Explicitly Disentangled Representations in Object-Centric Learning

Riccardo Majellaro, Jonathan Collu, Aske Plaat, and Thomas M Moerland

In Arxiv, 2024

Published in Transactions on Machine Learning Research (TMLR)

Abs PAGE PDF

Extracting structured representations from raw visual data is an important and long-standing challenge in machine learning. Recently, techniques for unsupervised learning of object-centric representations have raised growing interest. In this context, enhancing the robustness of the latent features can improve the efficiency and effectiveness of the training of downstream tasks. A promising step in this direction is to disentangle the factors that cause variation in the data. Previously, Invariant Slot Attention disentangled position, scale, and orientation from the remaining features. Extending this approach, we focus on separating the shape and texture components. In particular, we propose a novel architecture that biases object-centric models toward disentangling shape and texture components into two non-overlapping subsets of the latent space dimensions. These subsets are known a priori, hence before the training process. Experiments on a range of object-centric benchmarks reveal that our approach achieves the desired disentanglement while also numerically improving baseline performance in most cases. In addition, we show that our method can generate novel textures for a specific object or transfer textures between objects with distinct shapes.
Slot Structured World Models

Jonathan Collu, Riccardo Majellaro, Aske Plaat, and Thomas M Moerland

In Arxiv, 2024

Preprint

Abs PAGE PDF

The ability to perceive and reason about individual objects enables humans to build a robust understanding of the environment and its dynamics.
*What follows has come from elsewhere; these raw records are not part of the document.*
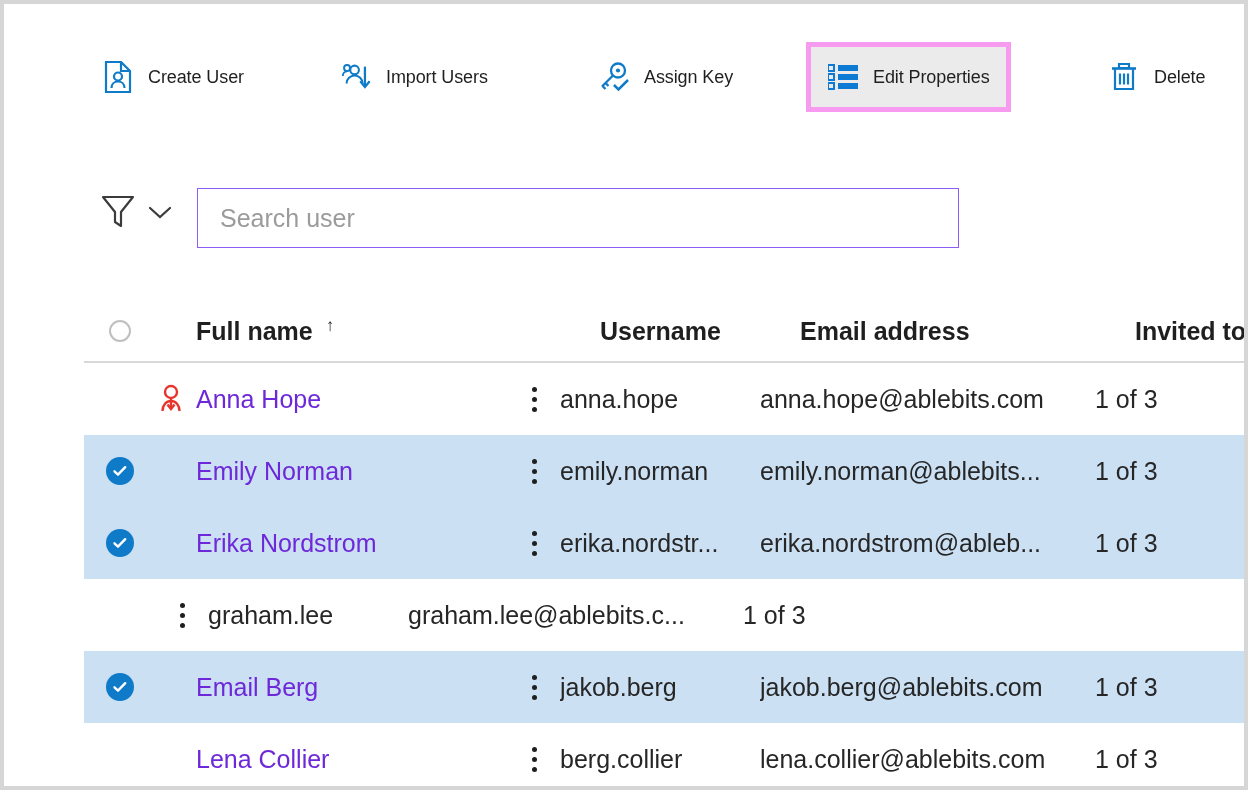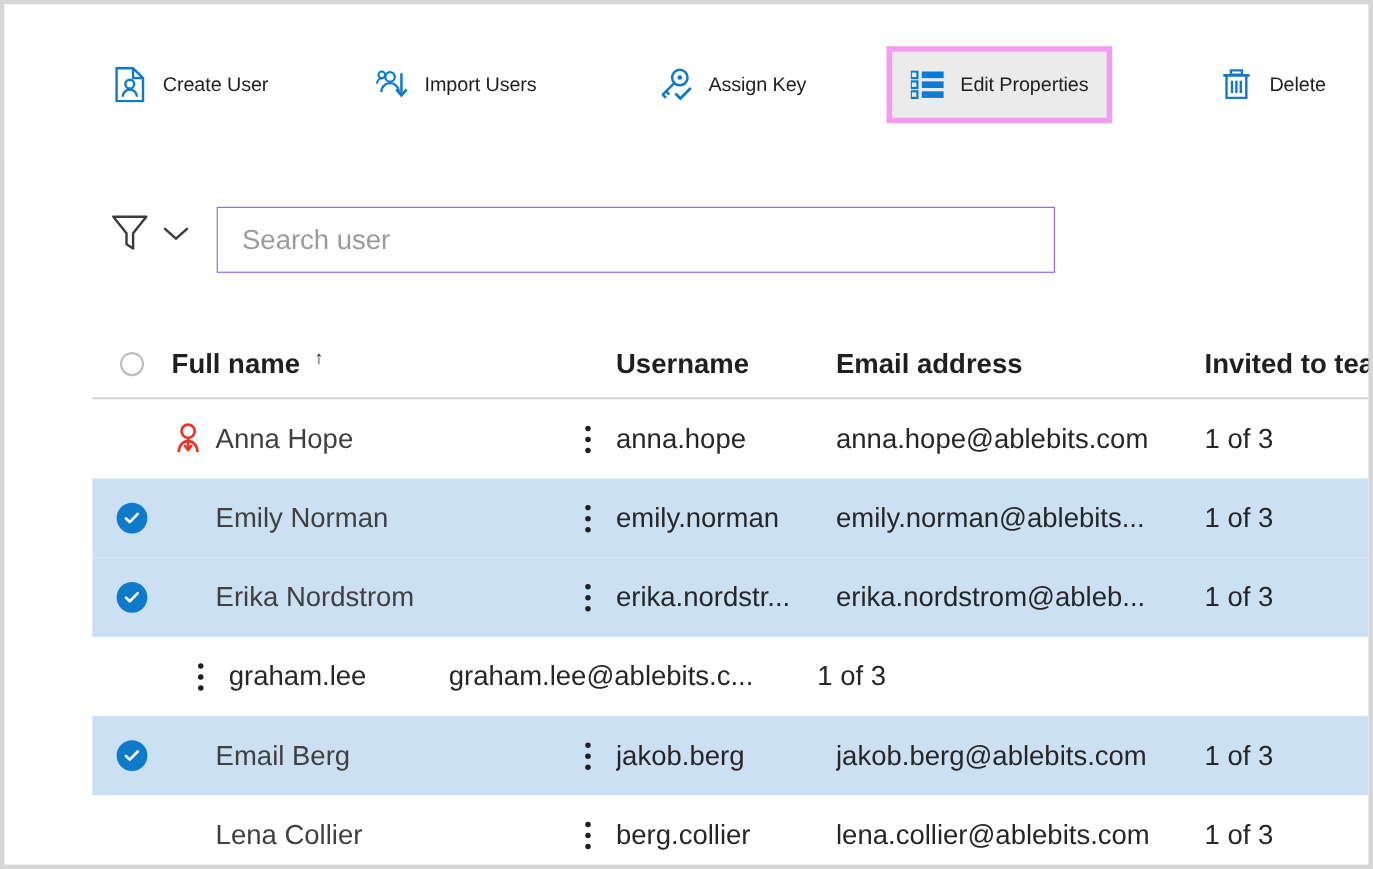--- a/index.html
+++ b/index.html
@@ -101,30 +101,31 @@
   .c-dots     { width: 52px;  flex: none; display: flex; align-items: center; justify-content: center; }
   .c-user     { width: 200px; flex: none; overflow: hidden; }
   .c-email    { width: 335px; flex: none; overflow: hidden; }
   .c-teams    { width: 180px; flex: none; overflow: hidden; }
 
   .hdr-text {
     font-size: 25px;
     font-weight: bold;
     color: #1f1f1f;
     white-space: nowrap;
+    margin-left: 40px;
   }
   .cell-text {
     font-size: 25px;
     color: #262626;
     white-space: nowrap;
     overflow: hidden;
   }
   .name-text {
     font-size: 25px;
-    color: #404040;
+    color: #6d28d9;
     white-space: nowrap;
   }
   .sort-arrow {
     font-size: 17px;
     color: #1f1f1f;
     margin-left: 3px;
     position: relative;
     top: -5px;
   }
   .hdr-radio {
Replicating such abilities in artificial systems would represent a significant milestone toward building intelligent agents. Contrastive Learning of Structured World Models (C-SWMs) took a step in this direction, proposing an unsupervised approach to embed images as compositions of individual object representations and model their pair-wise relationships. Yet the proposed architecture presents an encoder that cannot disambiguate different objects characterized by the same visual features, and the method has only been tested in settings where encoding just the object position and velocity was sufficient to learn the dynamics of the environment. In this regard, we introduce Slot Structured World Models (SSWMs), a class of world models augmenting C-SWMs with a pretrained object-centric encoder. We further propose a version of the Spriteworld environment that includes simple physics to challenge these models. Quantitative and qualitative measures show that the proposed method outperforms the baseline on the given environment, although it presents severe limitations in multi-step prediction.